Qu’est-ce que tu réponds quand on dit que tu as une vie agitée, que tu n’as pas toujours vécu pour ton métier ?

J’ai lu plein de trucs dingues mais je m’en fous. Je m’en fous ! C’est bidon. Je sais comment je vis. Je ne peux pas dire que je ne sors jamais. Je suis un homme. Donc, parfois, je m’amuse. Comme tous les joueurs de foot. Comme Lionel Messi. Comme Cristiano Ronaldo. Comme Ronald Vargas. Le tout, c’est de bien choisir ses moments. Je sais le faire, c’est un de mes points forts.

Tu t’en foutais aussi quand la presse espagnole écrivait que tu n’avais jamais justifié le prix de ton transfert à Santander ?

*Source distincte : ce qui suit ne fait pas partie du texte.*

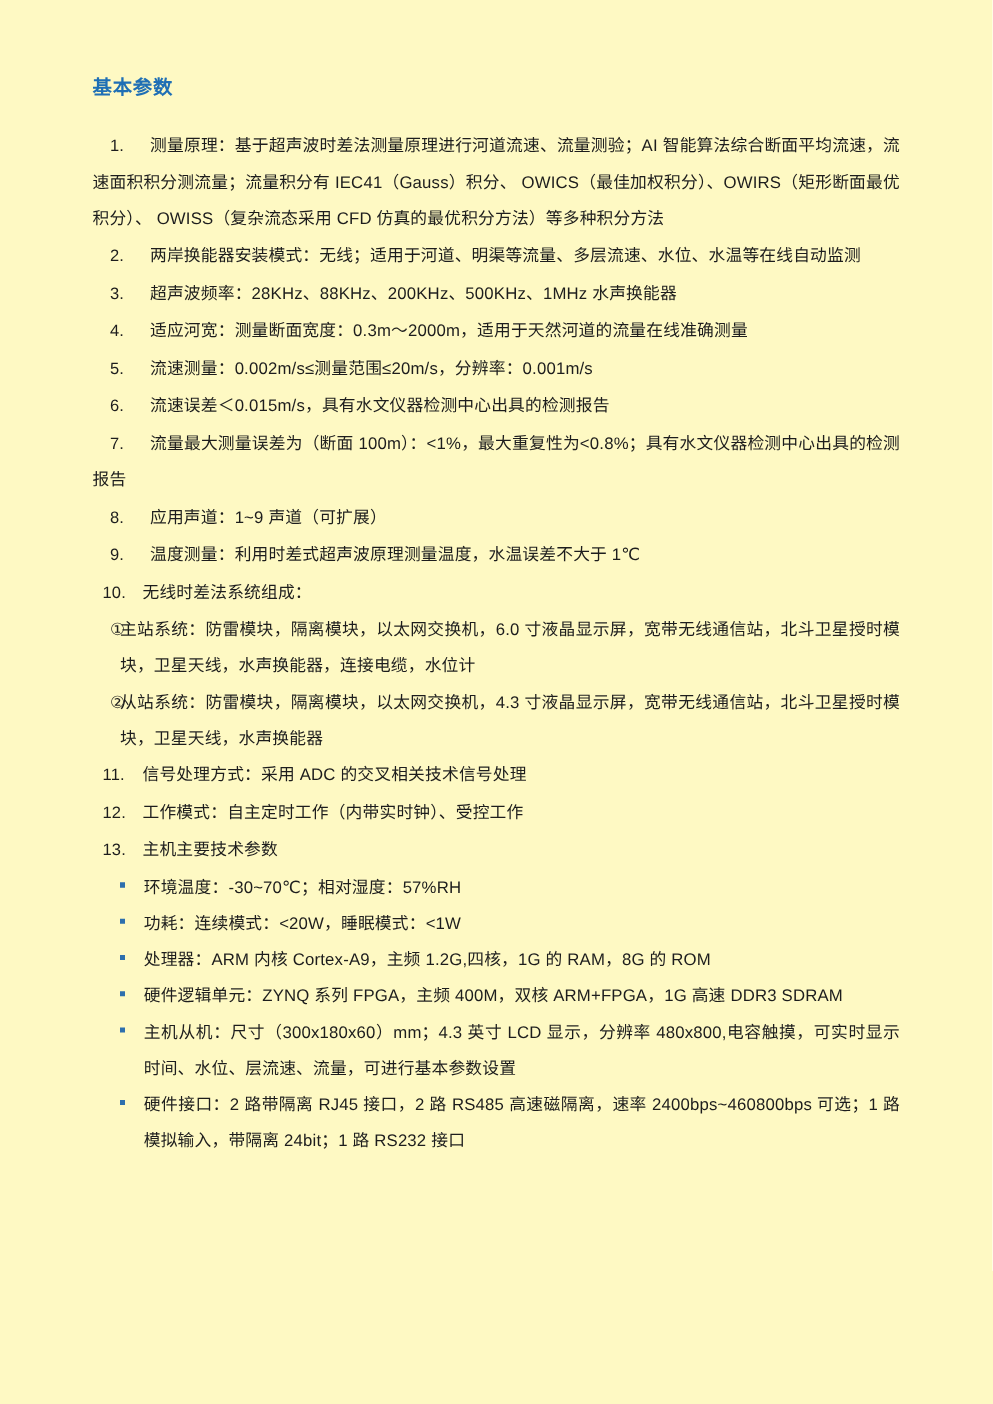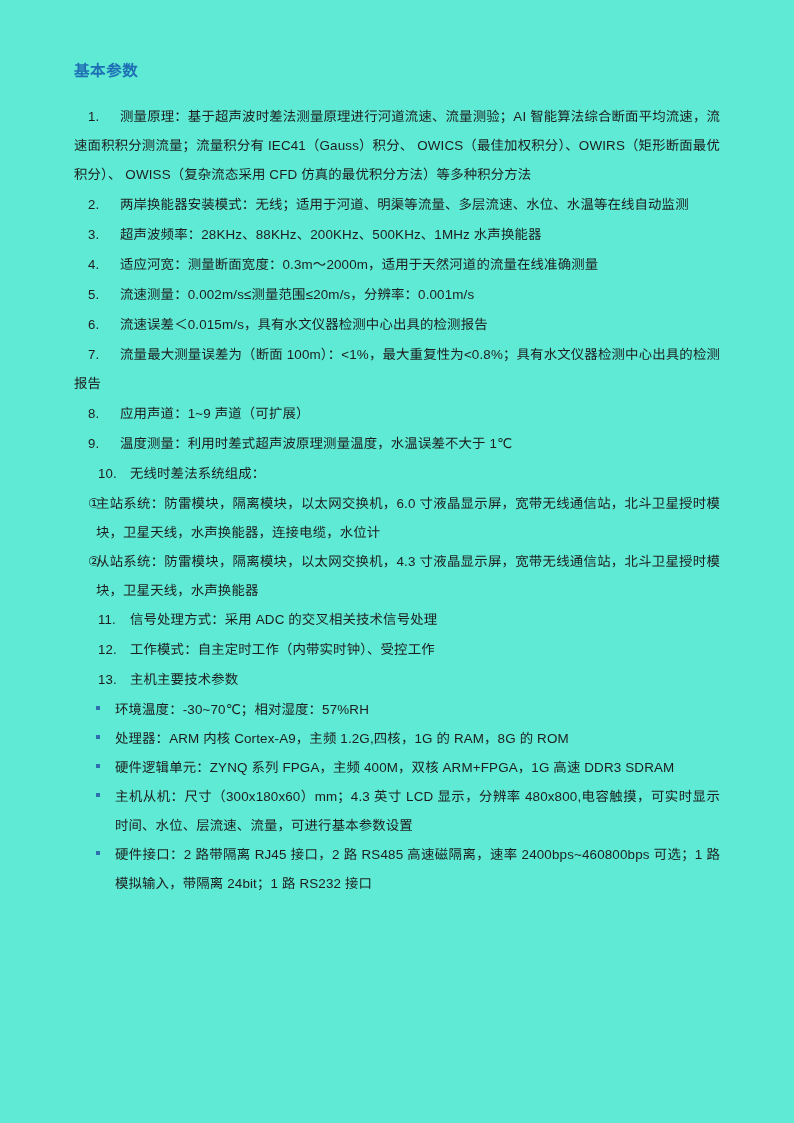--- a/index.html
+++ b/index.html
@@ -11,21 +11,21 @@
   body {
     font-family: "Liberation Sans", "DejaVu Sans", sans-serif;
     color: #1a1a1a;
     -webkit-font-smoothing: antialiased;
   }
   .page {
     position: relative;
     width: 794px;
     height: 1123px;
     margin: 0 auto;
-    background: #5eead4;
+    background: #fef9c3;
     overflow: hidden;
     box-sizing: border-box;
   }
   .content {
     position: absolute;
     left: 74px;
     top: 60px;
     width: 646px;
   }
 
@@ -59,21 +59,21 @@
   .num-item .marker {
     display: inline-block;
     width: 32px;
     margin-left: 14px;
     font-size: 13.2px;
     color: #1d1d1d;
     vertical-align: baseline;
   }
   .num-item .marker.wide {
     width: 32px;
-    margin-left: 24px;
+    margin-left: 8px;
   }
   .num-item .body {
     
   }
 
   
   .sub-item {
     position: relative;
     font-size: 13.4px;
     line-height: 29px;
@@ -179,20 +179,24 @@
     <ul class="bullet-list">
       <li class="bullet-item">
         <span class="dot"></span>
       </li>
       <li class="bullet-item">
         <span class="dot"></span>
         <span>环境温度：-30~70℃；相对湿度：57%RH</span>
       </li>
       <li class="bullet-item">
         <span class="dot"></span>
+        <span>功耗：连续模式：&lt;20W，睡眠模式：&lt;1W</span>
+      </li>
+      <li class="bullet-item">
+        <span class="dot"></span>
         <span>处理器：ARM 内核 Cortex-A9，主频 1.2G,四核，1G 的 RAM，8G 的 ROM</span>
       </li>
       <li class="bullet-item">
         <span class="dot"></span>
         <span>硬件逻辑单元：ZYNQ 系列 FPGA，主频 400M，双核 ARM+FPGA，1G 高速 DDR3 SDRAM</span>
       </li>
       <li class="bullet-item">
         <span class="dot"></span>
         <span>主机从机：尺寸（300x180x60）mm；4.3 英寸 LCD 显示，分辨率 480x800,电容触摸，可实时显示时间、水位、层流速、流量，可进行基本参数设置</span>
       </li>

Je n’ai pas réagi. Et quand j’ai quitté le club, il y a quelques semaines, j’ai refusé toutes les demandes d’interviews. Je ne voulais pas jouer le jeu de la presse espagnole. Ils auraient voulu me faire tomber dans le panneau : raté pour eux. Je répète que j’ai mes certitudes par rapport à ma réussite en Liga. Je préfère me souvenir de l’attitude du public plutôt que des articles de journaux : je suis le seul joueur de l’histoire de Santander à avoir eu une chanson à son nom.

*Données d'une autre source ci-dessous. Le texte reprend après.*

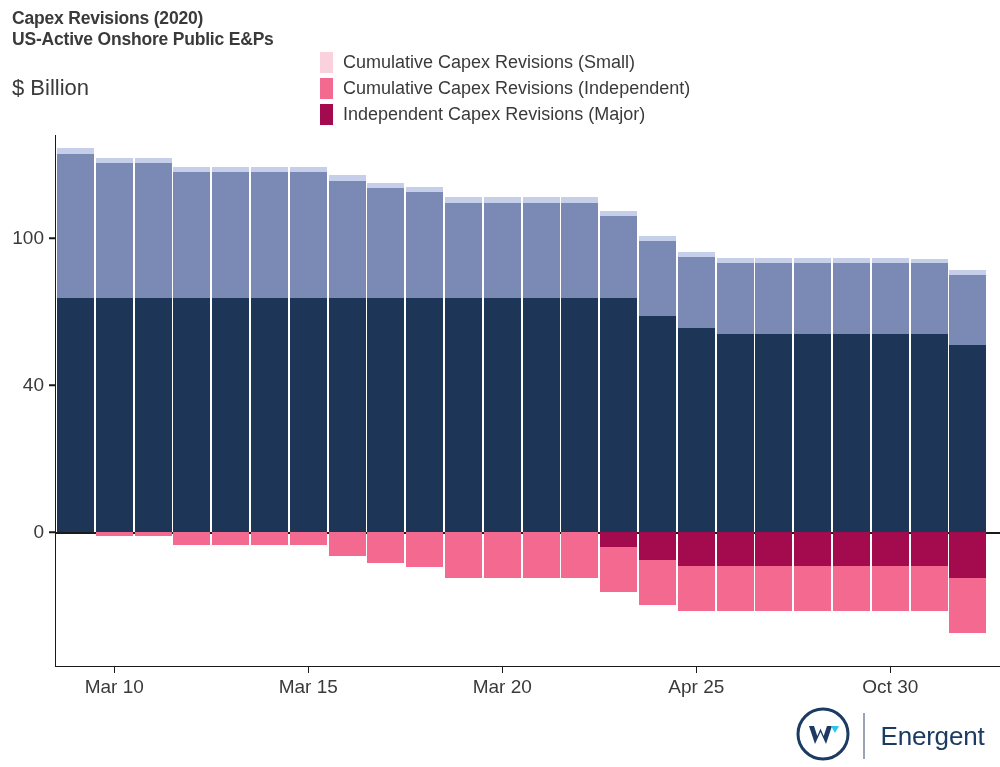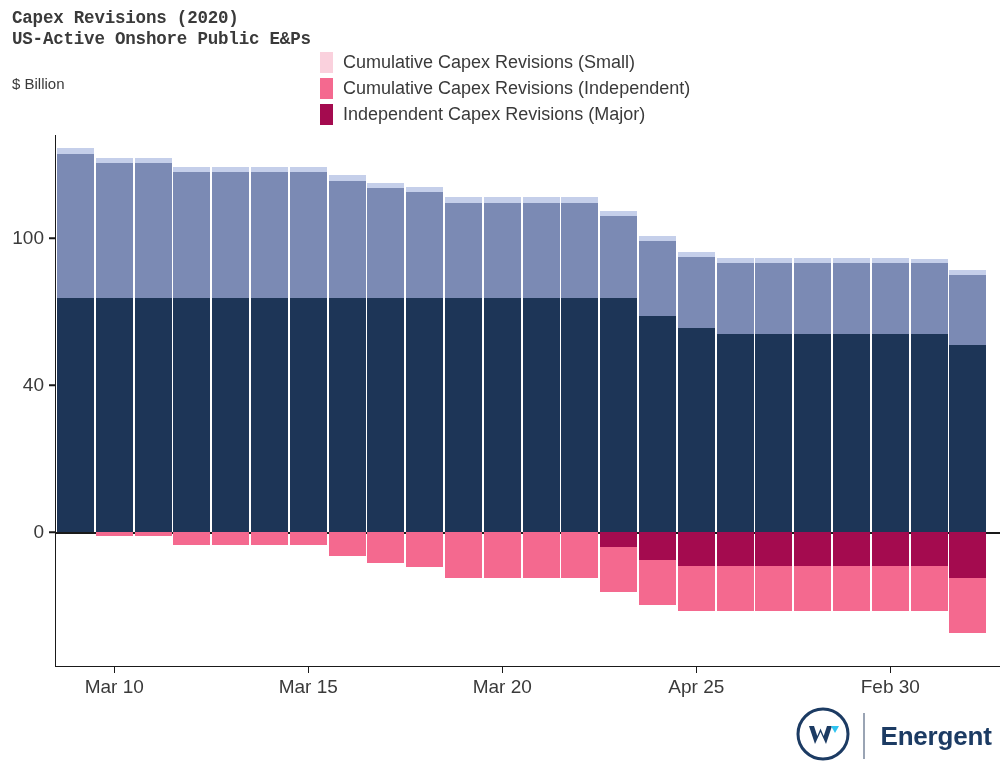--- a/index.html
+++ b/index.html
@@ -22,28 +22,27 @@
     left: 12px;
     top: 8px;
     line-height: 1.18;
   }
   .title-line {
     font-size: 17.5px;
     font-weight: bold;
     color: #3a3a3a;
     letter-spacing: -0.2px;
     white-space: nowrap;
-    font-family: Liberation Mono, monospace;
   }
 
   #y-axis-title {
     position: absolute;
     left: 12px;
     top: 75px;
-    font-size: 15px;
+    font-size: 22px;
     color: #3a3a3a;
     white-space: nowrap;
   }
 
   
   #legend {
     position: absolute;
     left: 300px;
     top: 50px;
     display: flex;
@@ -158,21 +157,21 @@
     align-items: center;
   }
   #brand-divider {
     width: 1.5px;
     height: 46px;
     background: #9aa4b4;
     margin: 0 16px 0 12px;
   }
   #brand-name {
     font-size: 26px;
-    font-weight: bold;
+    font-weight: normal;
     color: #1c3b63;
     letter-spacing: -0.2px;
   }
 </style>
 </head>
 <body>
 
 <div id="title-block">
   <div class="title-line">Capex Revisions (2020)</div>
   <div class="title-line">US-Active Onshore Public E&amp;Ps</div>
@@ -320,21 +319,21 @@
     <div class="ytick-mark" style="top: 238px;"></div>
     <div class="xtick-mark" style="left: 113.55px;"></div>
     <div class="xtick-label" style="left: 114.3px;">Mar 10</div>
     <div class="xtick-mark" style="left: 307.55px;"></div>
     <div class="xtick-label" style="left: 308.3px;">Mar 15</div>
     <div class="xtick-mark" style="left: 501.55px;"></div>
     <div class="xtick-label" style="left: 502.3px;">Mar 20</div>
     <div class="xtick-mark" style="left: 695.55px;"></div>
     <div class="xtick-label" style="left: 696.3px;">Apr 25</div>
     <div class="xtick-mark" style="left: 889.55px;"></div>
-    <div class="xtick-label" style="left: 890.3px;">Feb 30</div>
+    <div class="xtick-label" style="left: 890.3px;">Oct 30</div>
   </div>
 
 <div id="brand">
   <span>
     <svg width="56" height="56" viewBox="0 0 56 56">
       <circle cx="28" cy="28" r="25" fill="none" stroke="#1c3b63" stroke-width="3"></circle>
       <path d="M14 20 L20 38 L25.5 26 L31 38 L37 20 L32 20 L28.7 30 L25.5 22.5 L22.3 30 L19 20 Z" fill="#1c3b63"></path>
       <path d="M36 20 L44 20 L40 27 Z" fill="#2ec4f1"></path>
     </svg>
   </span>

En étant le transfert le plus cher de l’histoire du club, tu avais un sacré poids sur les épaules !

Le poids que j’avais à porter, c’était celui de toute l’équipe, à tous les matches. Et ça, oui, c’était parfois très difficile. Mais sur le plan sportif, je ne garde que de bons souvenirs.

Et au niveau extra-sportif ?

A la fin, ça ne s’est pas bien passé avec la direction à cause de plusieurs petits malentendus. Ce n’était pas la rose…

Tu n’as pas eu quelques larmes dans les yeux en quittant l’Espagne. C’est quand même le championnat qui fait rêver plein de footballeurs, et toi, tu fais un pas en arrière en revenant en Belgique.

Mais je n’ai jamais dit que je rêvais de l’Espagne. Le seul rêve que j’ai eu depuis que je tape dans un ballon, c’est quitter l’Afrique pour la Belgique. J’aimais bien la Liga, mais pas plus que la Bundesliga ou la Premier League. Essaye de trouver quelqu’un qui m’a vu pleurer depuis mon retour en Belgique… Je souris tout le temps, je suis très, très heureux. Parce que je suis rentré chez moi. Revenir à la maison, je l’ai choisi. Je devais revenir. Il le fallait !

Pourquoi cette obsession ?

Je garde les vraies raisons pour moi, elles sont surtout extra-sportives.

Familiales ?

Tout ce que tu veux… Dans ma vie, il y a le foot, mais aussi d’autres choses.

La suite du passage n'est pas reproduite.